▶ **Problem**:
Your answer should be one number, the count of lines in the entries holding the word "none".
-- Opening Marker --
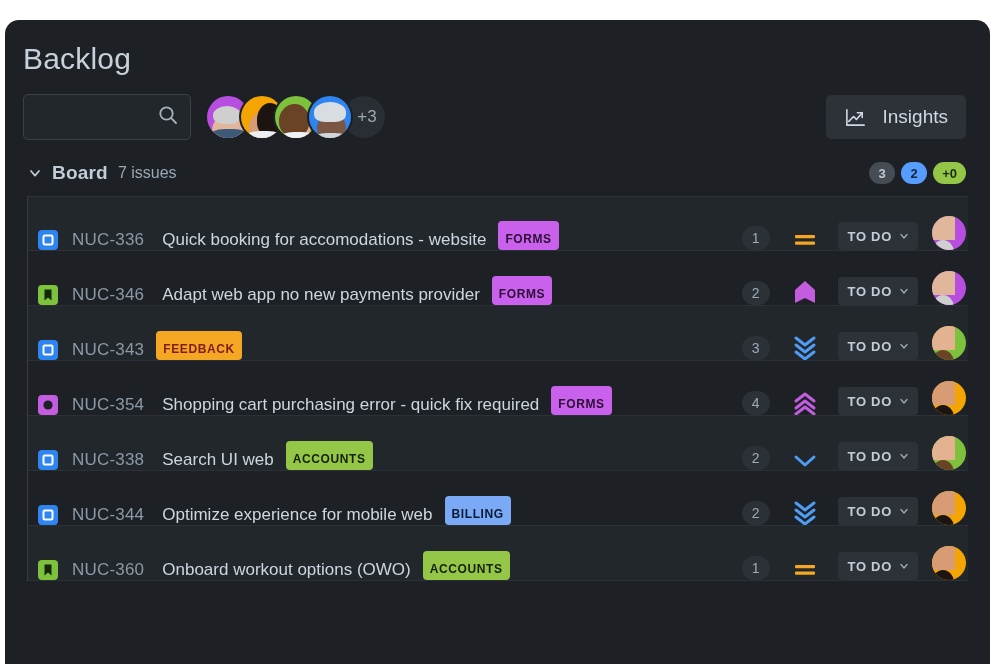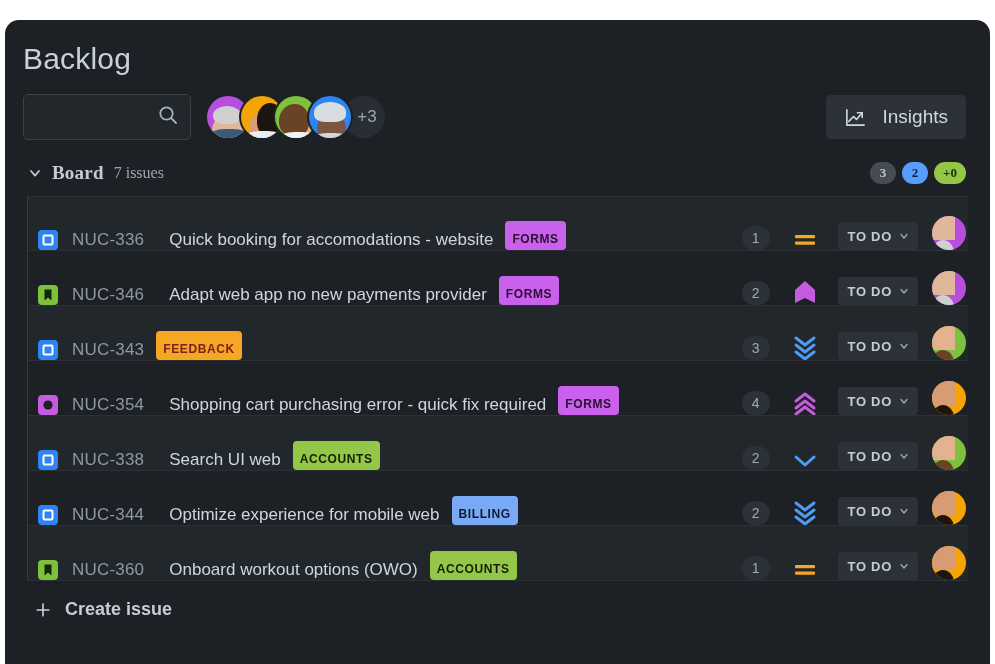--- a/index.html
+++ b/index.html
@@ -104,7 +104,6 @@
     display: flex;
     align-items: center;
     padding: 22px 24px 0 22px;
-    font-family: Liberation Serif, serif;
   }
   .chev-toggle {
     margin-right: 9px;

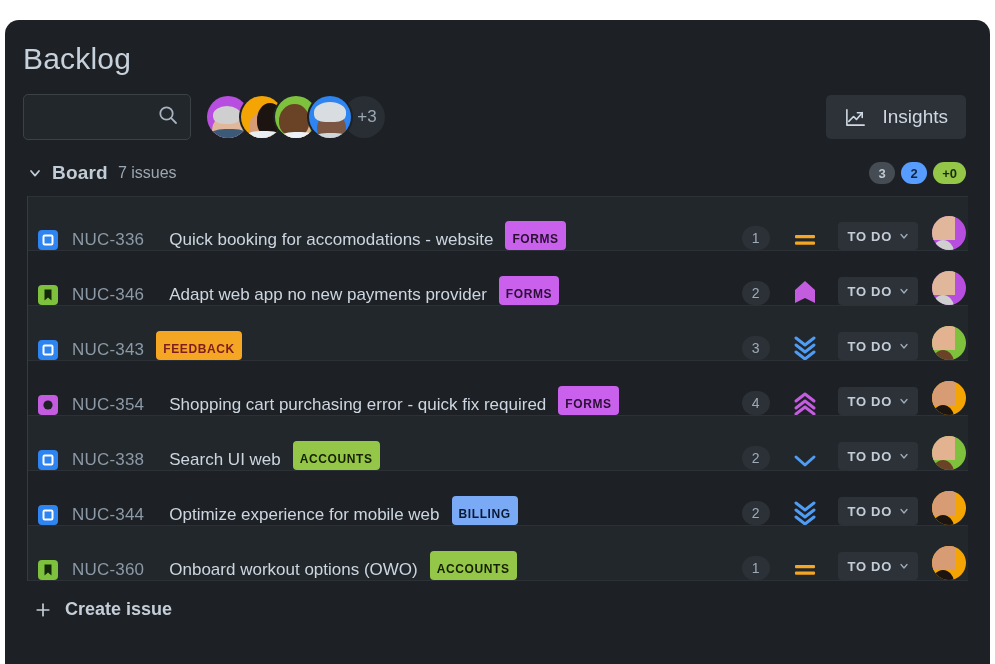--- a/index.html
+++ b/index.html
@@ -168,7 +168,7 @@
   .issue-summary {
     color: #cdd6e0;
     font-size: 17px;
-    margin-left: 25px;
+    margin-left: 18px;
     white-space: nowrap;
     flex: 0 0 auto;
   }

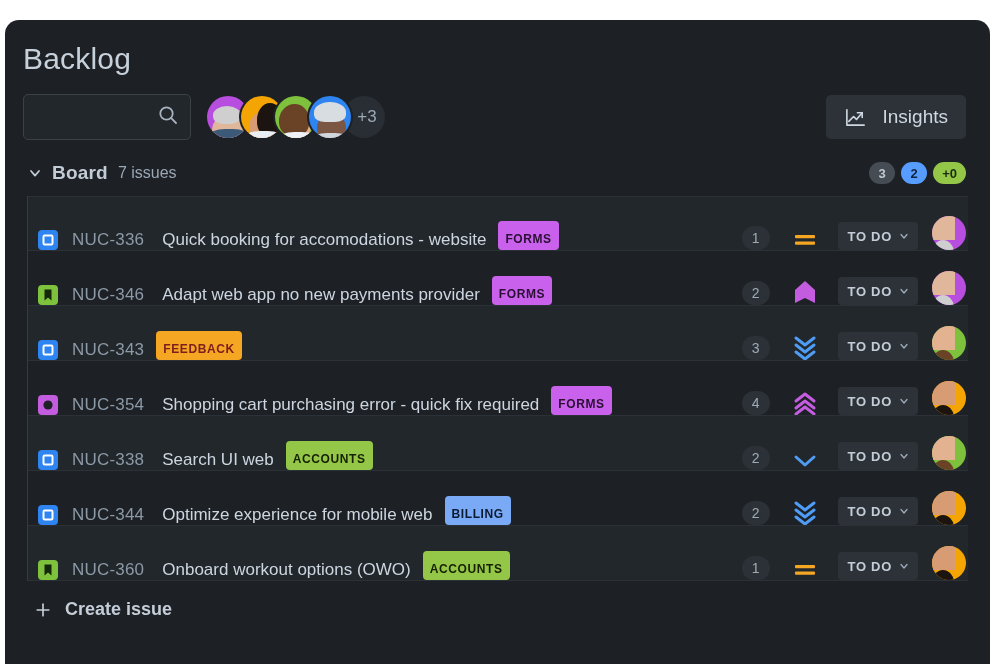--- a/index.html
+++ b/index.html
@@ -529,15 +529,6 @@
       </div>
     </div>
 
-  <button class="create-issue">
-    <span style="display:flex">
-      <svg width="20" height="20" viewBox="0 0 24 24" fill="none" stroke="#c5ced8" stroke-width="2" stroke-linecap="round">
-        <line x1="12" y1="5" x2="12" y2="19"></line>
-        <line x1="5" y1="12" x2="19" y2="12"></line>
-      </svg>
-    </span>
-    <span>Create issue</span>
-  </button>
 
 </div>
-- Closing Marker --
-- Opening Marker --
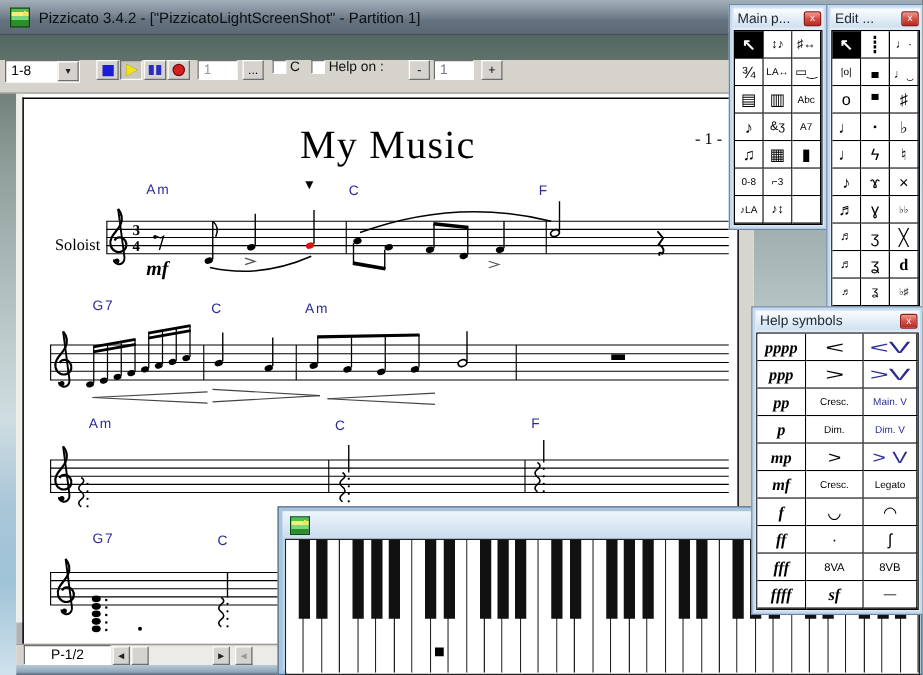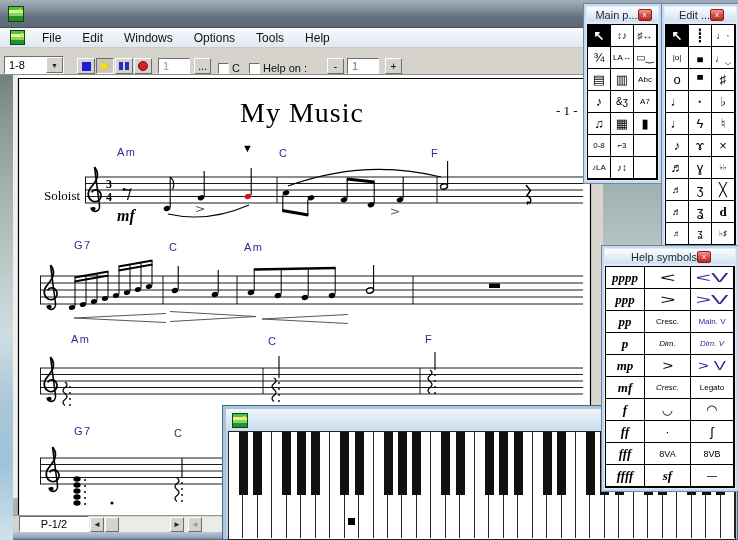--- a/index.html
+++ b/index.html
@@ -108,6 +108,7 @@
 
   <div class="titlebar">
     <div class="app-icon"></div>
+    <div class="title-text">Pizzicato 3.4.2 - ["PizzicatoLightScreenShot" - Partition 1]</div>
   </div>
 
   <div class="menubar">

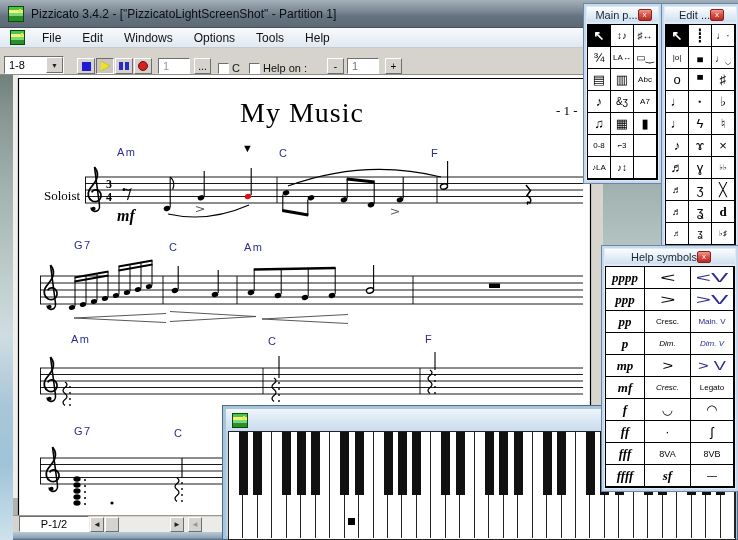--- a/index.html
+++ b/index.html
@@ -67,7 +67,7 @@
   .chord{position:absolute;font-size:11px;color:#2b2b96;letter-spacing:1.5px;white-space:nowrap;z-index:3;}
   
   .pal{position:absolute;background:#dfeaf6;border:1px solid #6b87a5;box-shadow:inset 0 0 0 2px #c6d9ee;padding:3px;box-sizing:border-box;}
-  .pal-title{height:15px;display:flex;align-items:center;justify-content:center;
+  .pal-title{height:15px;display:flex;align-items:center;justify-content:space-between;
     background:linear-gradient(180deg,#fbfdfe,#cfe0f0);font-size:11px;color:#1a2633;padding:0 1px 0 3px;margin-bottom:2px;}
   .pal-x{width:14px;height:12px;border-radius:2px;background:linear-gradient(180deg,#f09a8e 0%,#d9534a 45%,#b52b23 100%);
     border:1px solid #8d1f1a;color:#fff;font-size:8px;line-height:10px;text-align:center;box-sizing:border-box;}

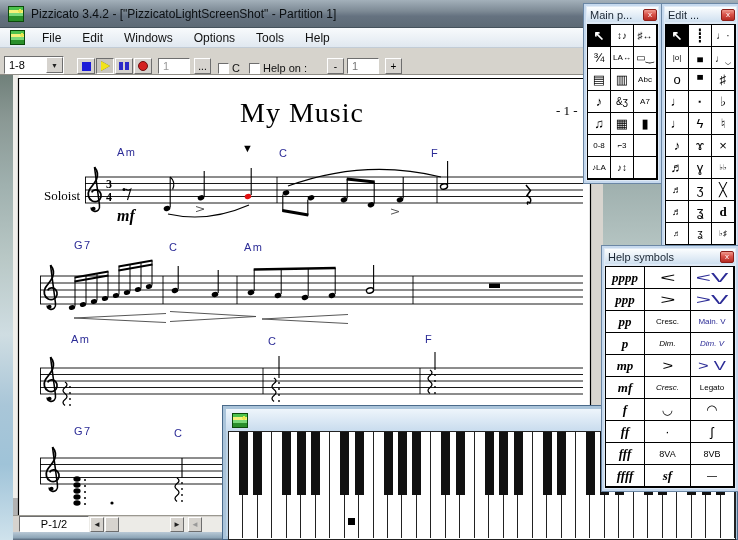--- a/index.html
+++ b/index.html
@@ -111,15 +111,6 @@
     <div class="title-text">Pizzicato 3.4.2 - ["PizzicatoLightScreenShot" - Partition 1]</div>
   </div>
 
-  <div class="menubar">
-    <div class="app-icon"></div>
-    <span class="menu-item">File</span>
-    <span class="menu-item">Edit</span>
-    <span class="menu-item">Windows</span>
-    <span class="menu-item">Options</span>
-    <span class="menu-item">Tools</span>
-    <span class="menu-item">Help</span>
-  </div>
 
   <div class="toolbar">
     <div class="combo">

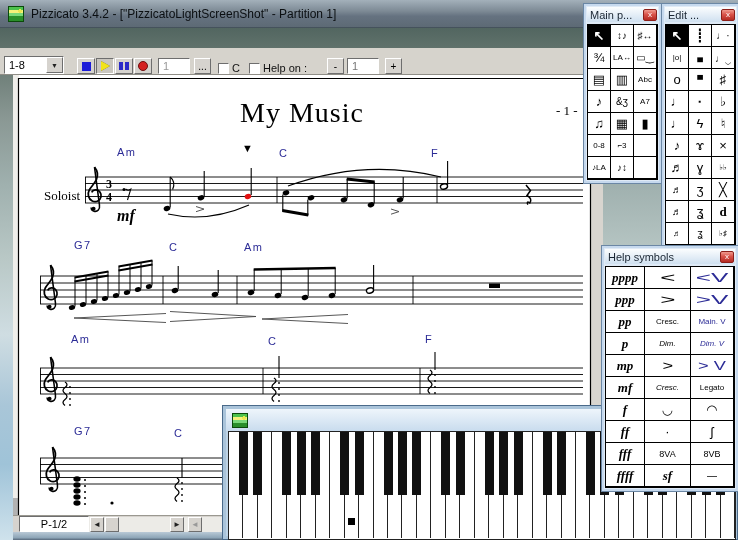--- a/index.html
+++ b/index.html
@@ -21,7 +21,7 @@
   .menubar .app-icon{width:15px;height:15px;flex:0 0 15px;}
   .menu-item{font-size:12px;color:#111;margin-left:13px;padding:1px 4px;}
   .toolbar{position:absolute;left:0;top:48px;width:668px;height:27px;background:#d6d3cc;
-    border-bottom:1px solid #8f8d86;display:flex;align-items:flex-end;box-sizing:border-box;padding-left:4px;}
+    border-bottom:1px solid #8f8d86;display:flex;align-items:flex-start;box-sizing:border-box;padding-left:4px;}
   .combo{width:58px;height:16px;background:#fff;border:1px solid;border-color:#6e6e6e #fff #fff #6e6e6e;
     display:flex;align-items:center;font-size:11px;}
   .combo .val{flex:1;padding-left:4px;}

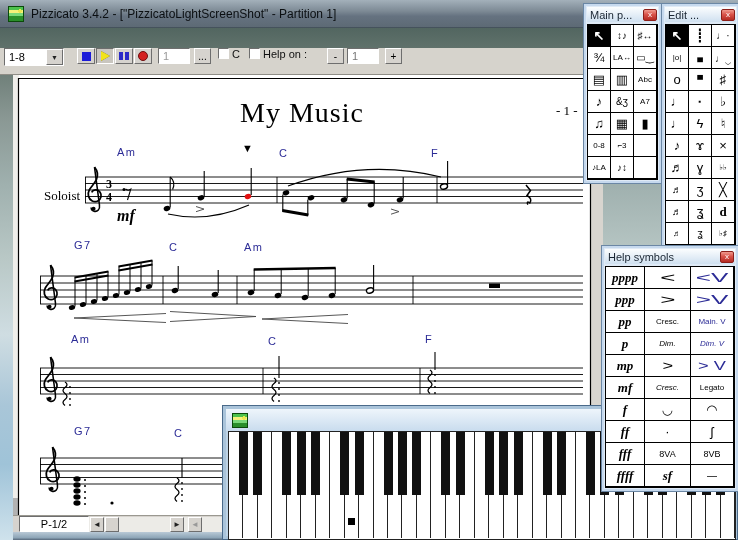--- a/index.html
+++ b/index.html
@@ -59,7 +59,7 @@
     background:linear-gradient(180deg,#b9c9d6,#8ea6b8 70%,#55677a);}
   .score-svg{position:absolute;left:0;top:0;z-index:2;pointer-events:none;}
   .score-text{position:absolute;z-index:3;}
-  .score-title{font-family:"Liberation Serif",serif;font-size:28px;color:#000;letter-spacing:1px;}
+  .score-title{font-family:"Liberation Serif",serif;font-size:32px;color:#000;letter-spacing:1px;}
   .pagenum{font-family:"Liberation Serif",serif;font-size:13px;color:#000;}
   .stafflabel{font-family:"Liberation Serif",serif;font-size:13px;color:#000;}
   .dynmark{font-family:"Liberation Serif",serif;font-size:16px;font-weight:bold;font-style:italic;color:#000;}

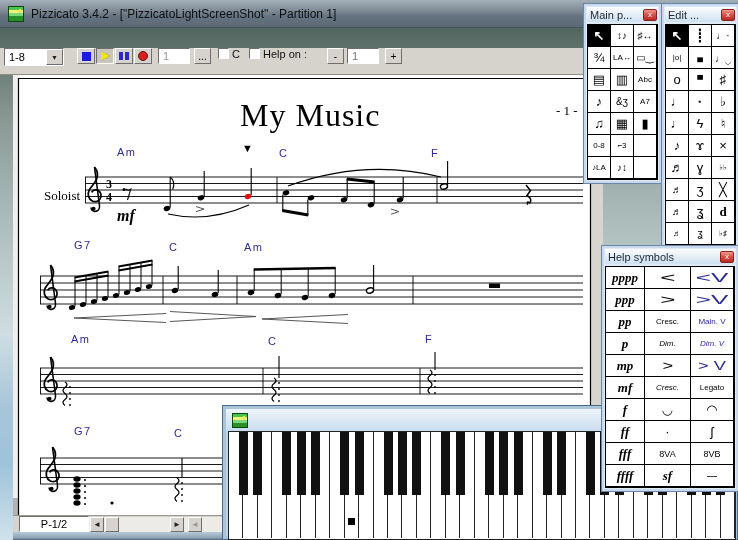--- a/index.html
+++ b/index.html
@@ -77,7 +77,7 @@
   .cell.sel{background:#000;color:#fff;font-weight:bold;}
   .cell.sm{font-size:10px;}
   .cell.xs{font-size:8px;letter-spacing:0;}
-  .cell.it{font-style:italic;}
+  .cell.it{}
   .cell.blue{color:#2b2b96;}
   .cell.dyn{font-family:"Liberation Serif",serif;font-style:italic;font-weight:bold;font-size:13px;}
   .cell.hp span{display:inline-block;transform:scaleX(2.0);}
-- Closing Marker --
-- Opening Marker --
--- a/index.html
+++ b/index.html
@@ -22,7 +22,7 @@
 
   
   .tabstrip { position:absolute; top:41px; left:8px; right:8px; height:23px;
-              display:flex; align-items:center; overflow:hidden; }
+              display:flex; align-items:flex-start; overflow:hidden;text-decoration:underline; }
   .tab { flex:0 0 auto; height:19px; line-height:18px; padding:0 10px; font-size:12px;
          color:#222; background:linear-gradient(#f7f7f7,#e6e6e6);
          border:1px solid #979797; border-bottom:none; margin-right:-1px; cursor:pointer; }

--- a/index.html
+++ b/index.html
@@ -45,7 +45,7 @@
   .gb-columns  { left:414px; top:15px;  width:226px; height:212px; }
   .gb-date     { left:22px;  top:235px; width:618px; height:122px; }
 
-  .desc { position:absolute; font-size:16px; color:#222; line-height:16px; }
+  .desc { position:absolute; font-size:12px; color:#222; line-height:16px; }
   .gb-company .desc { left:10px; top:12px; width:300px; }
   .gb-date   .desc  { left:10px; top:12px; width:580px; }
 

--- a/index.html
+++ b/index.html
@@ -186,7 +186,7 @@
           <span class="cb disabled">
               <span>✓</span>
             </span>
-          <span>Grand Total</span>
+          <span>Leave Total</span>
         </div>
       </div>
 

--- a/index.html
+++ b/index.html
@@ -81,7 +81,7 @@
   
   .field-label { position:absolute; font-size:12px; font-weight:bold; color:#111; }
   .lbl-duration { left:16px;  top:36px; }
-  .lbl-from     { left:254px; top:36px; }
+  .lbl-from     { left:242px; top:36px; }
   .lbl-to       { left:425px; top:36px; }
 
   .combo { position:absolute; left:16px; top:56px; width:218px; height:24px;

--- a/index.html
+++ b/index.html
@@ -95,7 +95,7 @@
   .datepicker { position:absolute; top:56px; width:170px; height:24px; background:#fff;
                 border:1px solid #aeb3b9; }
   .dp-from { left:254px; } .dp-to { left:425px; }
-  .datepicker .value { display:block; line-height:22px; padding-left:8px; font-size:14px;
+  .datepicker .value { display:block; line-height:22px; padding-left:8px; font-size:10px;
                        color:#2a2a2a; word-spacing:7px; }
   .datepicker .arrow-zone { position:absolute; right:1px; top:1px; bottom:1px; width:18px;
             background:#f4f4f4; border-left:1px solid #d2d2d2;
-- Closing Marker --
▶ **Exercise response**:
3